Content starts
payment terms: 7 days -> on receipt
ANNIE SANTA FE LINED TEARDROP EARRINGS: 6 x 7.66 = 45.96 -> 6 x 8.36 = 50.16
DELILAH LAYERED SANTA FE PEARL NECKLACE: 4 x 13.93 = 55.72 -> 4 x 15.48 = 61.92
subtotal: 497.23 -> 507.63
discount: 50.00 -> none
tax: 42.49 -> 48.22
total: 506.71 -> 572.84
Content ends
Content starts
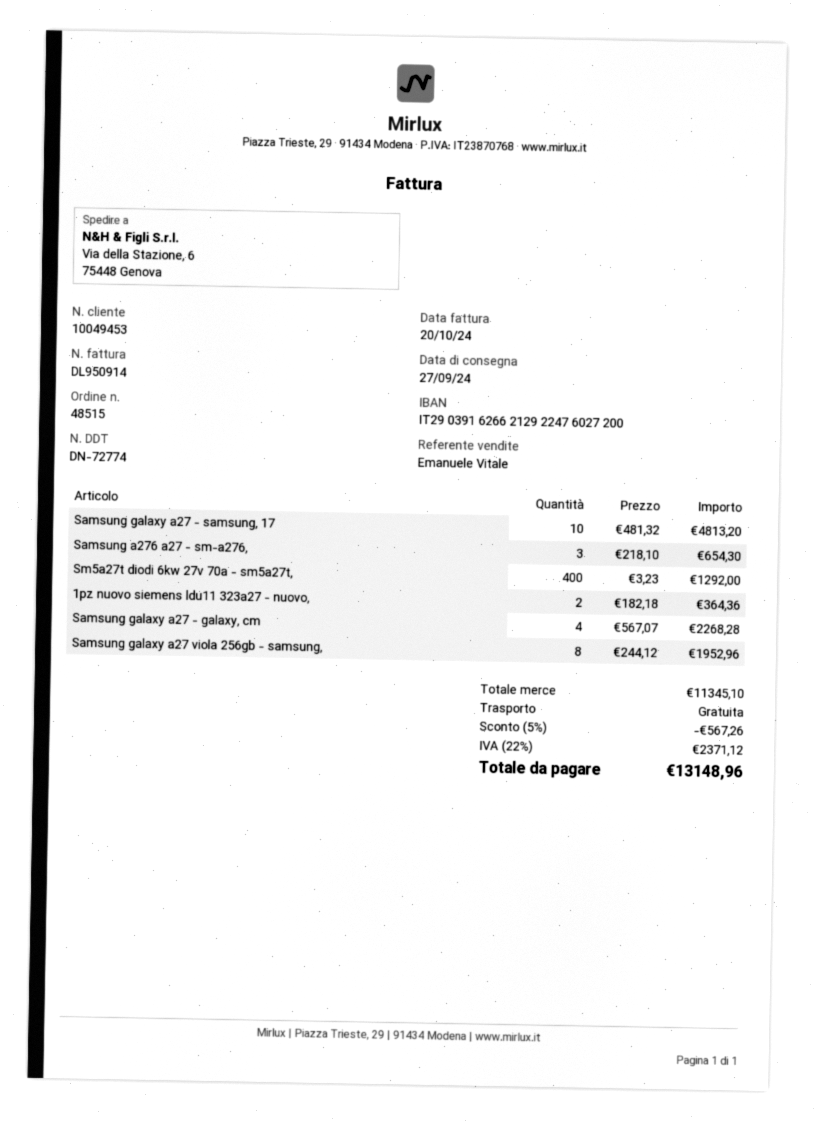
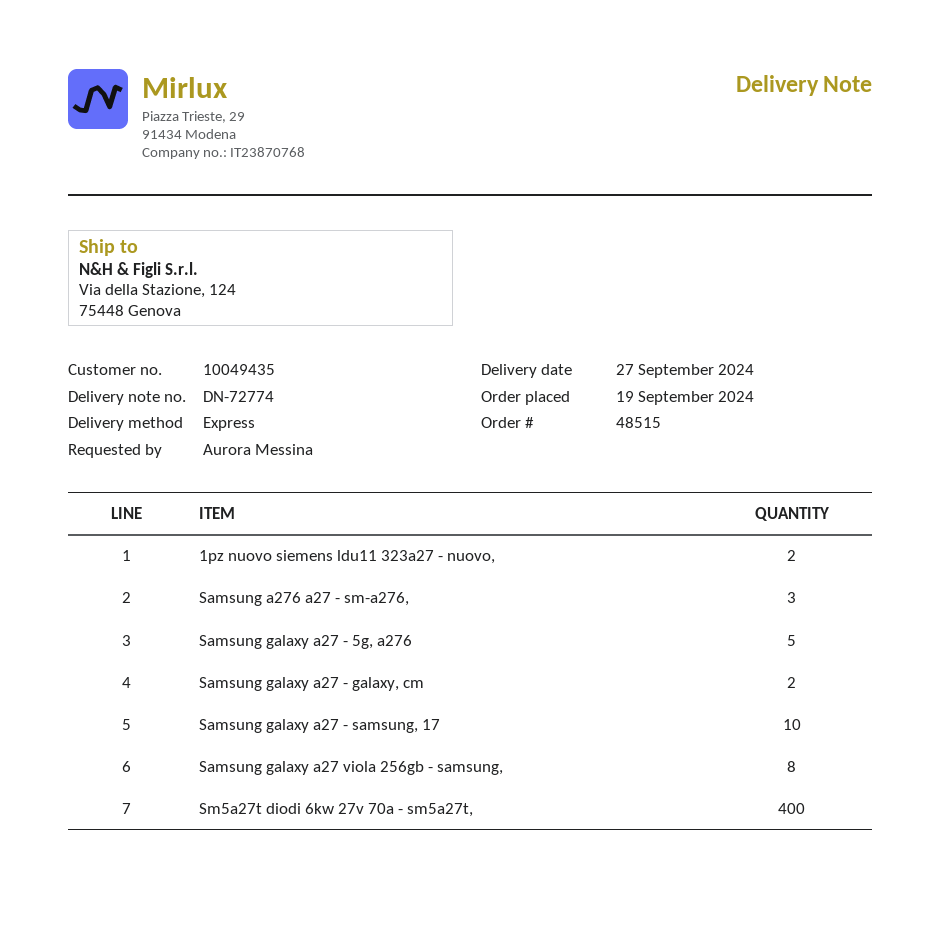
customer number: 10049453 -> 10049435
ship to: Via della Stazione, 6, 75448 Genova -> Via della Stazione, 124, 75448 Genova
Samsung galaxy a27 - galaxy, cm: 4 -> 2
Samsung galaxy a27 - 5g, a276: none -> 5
Content ends
Content starts
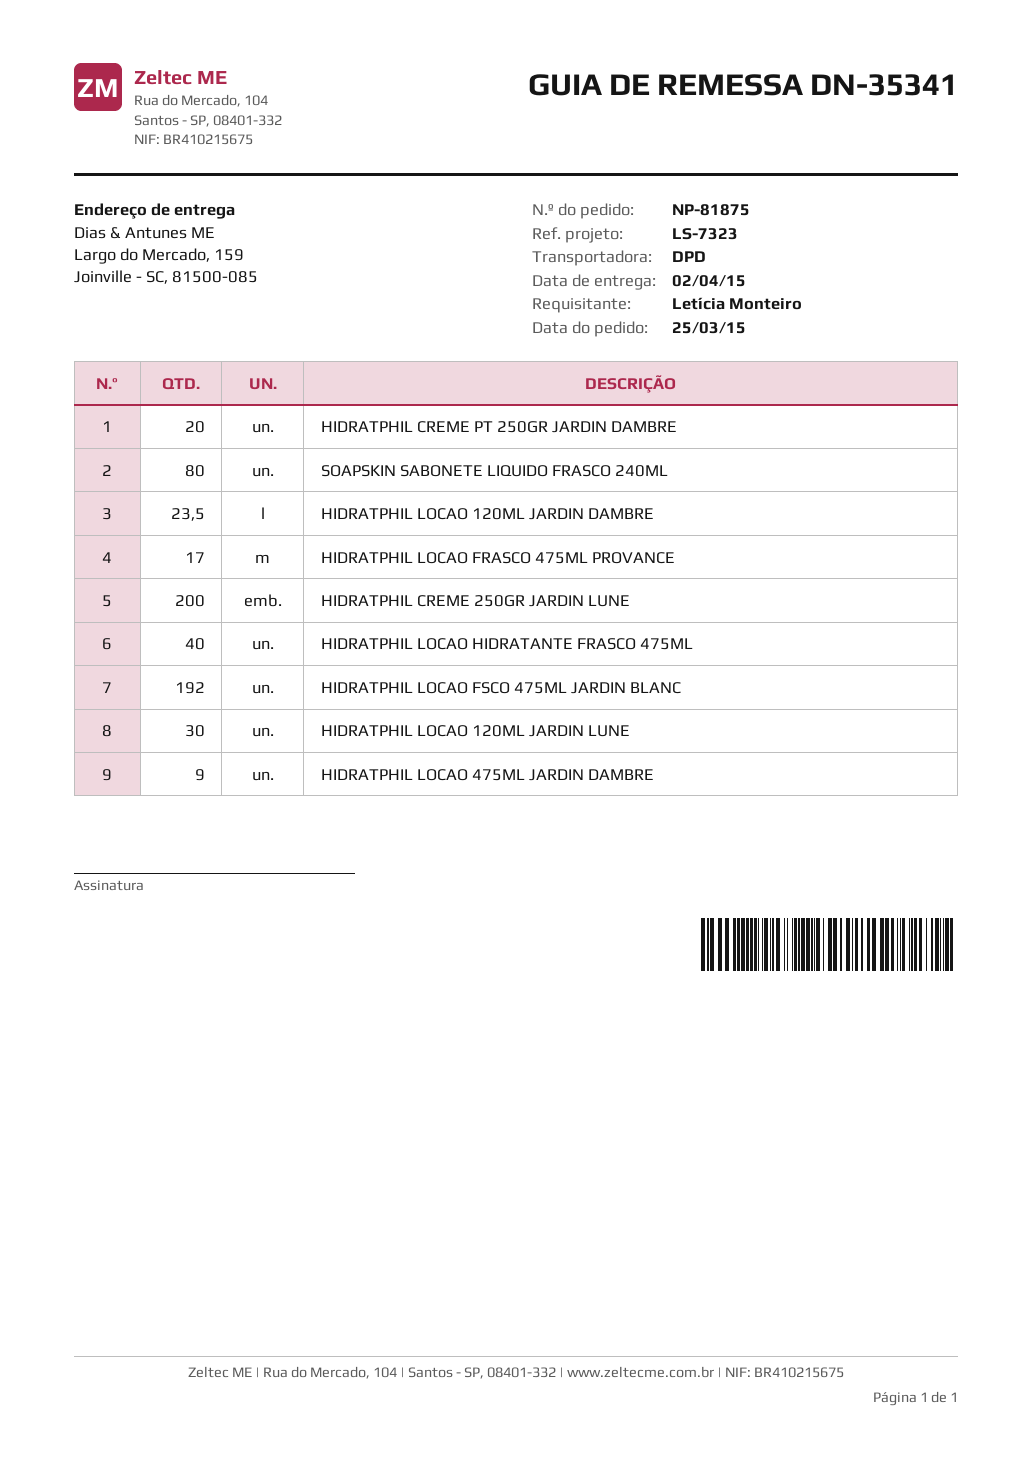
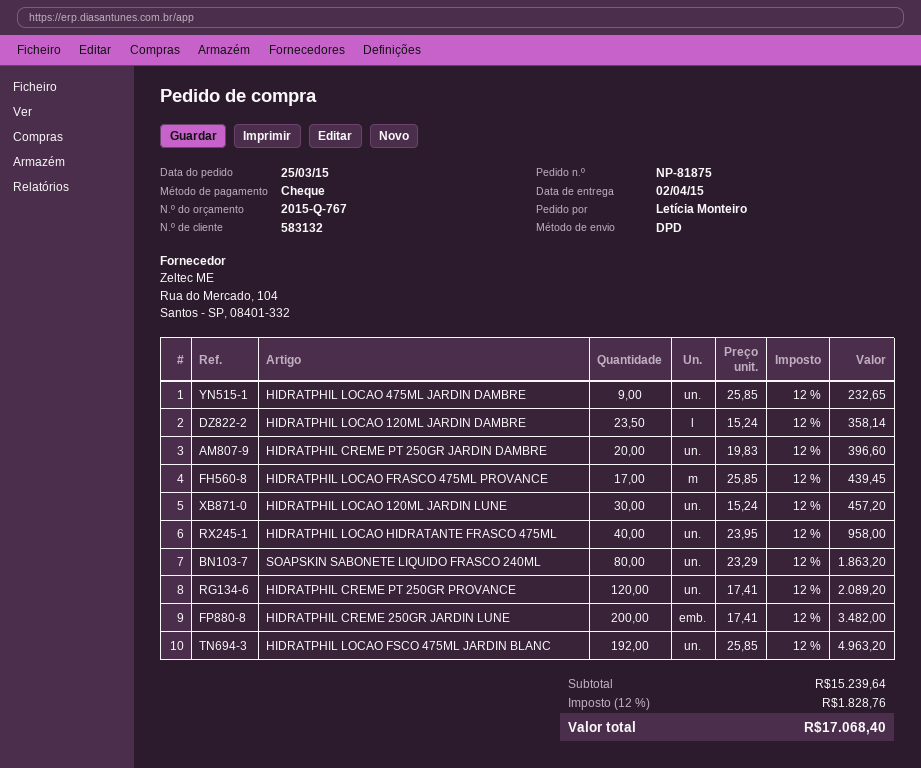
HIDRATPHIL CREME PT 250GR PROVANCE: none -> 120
Content ends
Reprint exactly the lines above that start at the one with "Samsung galaxy a27 - galaxy, cm: 4 -> 2" and end at the one with "Samsung galaxy a27 - 5g, a276: none -> 5", keeping both and adding none.

**OUTPUT:**
Samsung galaxy a27 - galaxy, cm: 4 -> 2
Samsung galaxy a27 - 5g, a276: none -> 5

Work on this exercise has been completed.